Hannah first entertained the idea of writing a novel about the Vietnam War in 1997, but at the time felt she lacked the skill and maturity to achieve her vision. She became more inspired after attending the 30th anniversary of the Vietnam Women’s War Memorial. She met and talked to the remarkable women veterans and heard their first-hand accounts. Hannah notes that her book “would not have been possible” if not for the help, guidance and support of Capt. Diane Carlson Evans, who served in Vietnam, founded the Women’s Memorial Foundation, and wrote her own story, “Healing Wounds.” (In her acknowledgements, Hannah credits Evans’ book as well half a dozen other first-hand accounts and histories.)
In February, 1,600 people showed up at Seattle’s Benaroya Hall for a book launch for The Women. Location of the event was no fluke: Kristin Hannah is a Bainbridge Island resident who graduated from the University of Washington before obtaining a law degree from the University of Puget Sound.
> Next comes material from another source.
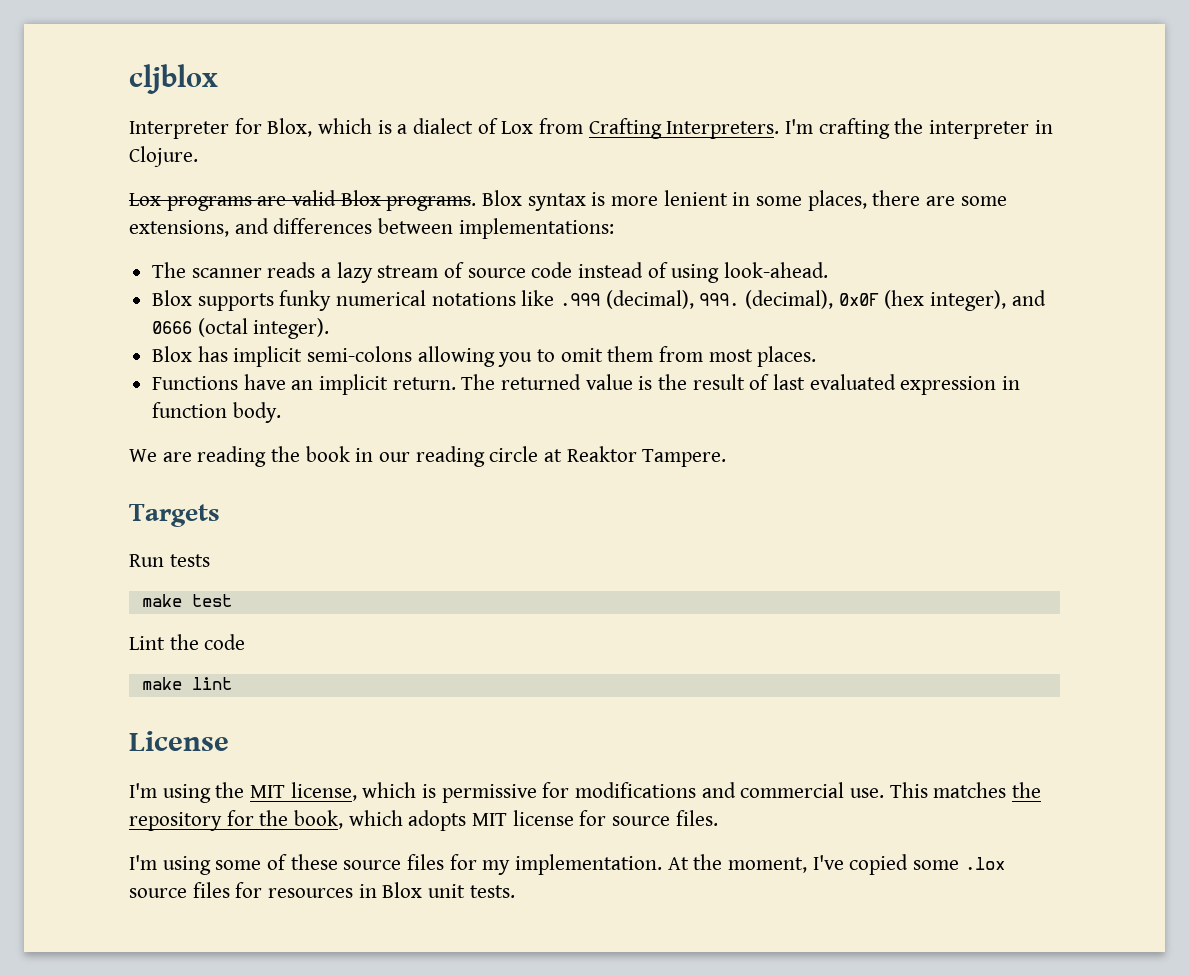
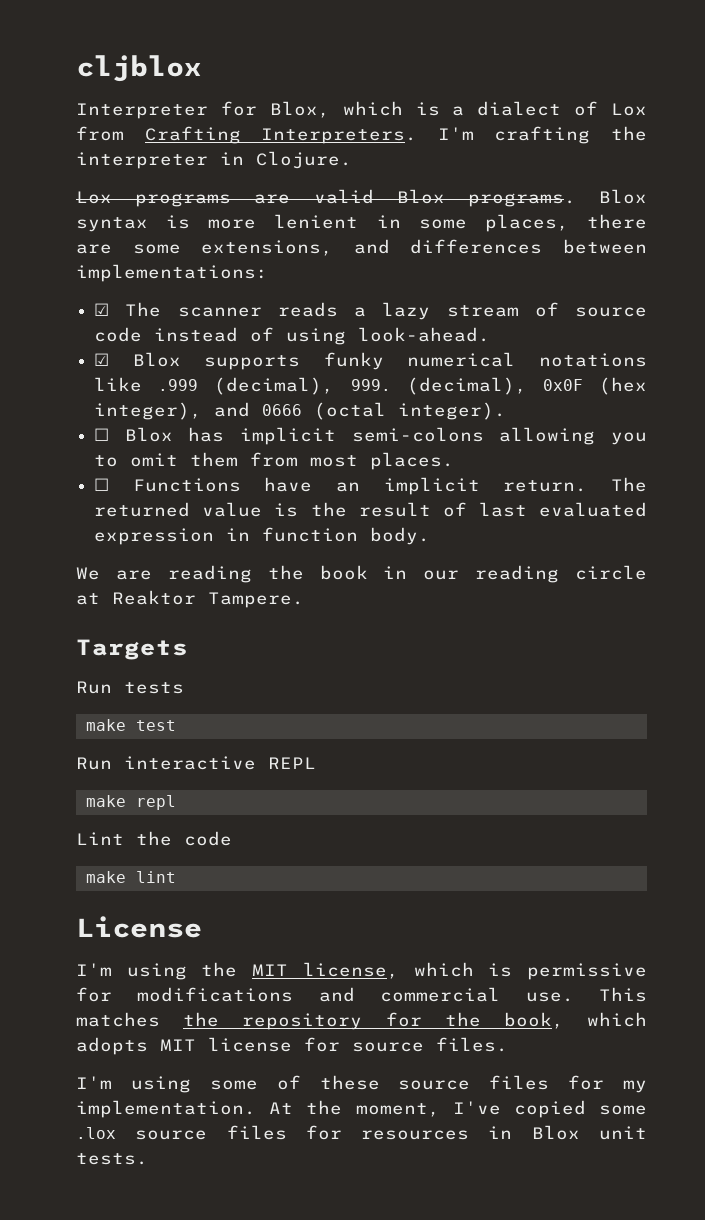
(614, 228) none -> [94,303,110,316] ☑
(829, 270) none -> [94,353,110,366] ☑
(330, 328) none -> [94,428,110,441] ☐
(817, 356) none -> [94,478,110,491] ☐
(232, 600) none -> [76,756,316,770] [85,795,176,810] // Run interactive REPL // make repl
During Hannah’s third year at UPS, she and her mother, then terminally ill with breast cancer, passed the time writing notes for an historical romance. That never-completed attempt spurred Hannah when she was forced into bed rest during pregnancy. Her first novel, “A Handful of Heaven,” was published when her only child turned two.
Today Hannah still writes her books longhand on yellow legal pads, often while overlooking the water. She dedicates The Women, written during the Covid pandemic, to the courageous women who served in Vietnam, most of them nurses who had been raised on family stories of World War II heroism. Those women went to war but came home to a country that didn’t care about their service. Hannah further dedicates the novel to POW/MIA veterans and their families who sacrificed so much, as well as to the medical personnel who fought the recent pandemic and devoted so much to help others.
Hannah has given readers a powerful and deeply moving book, a tour de force that’s incapable of being put down once opened. Much less forgotten.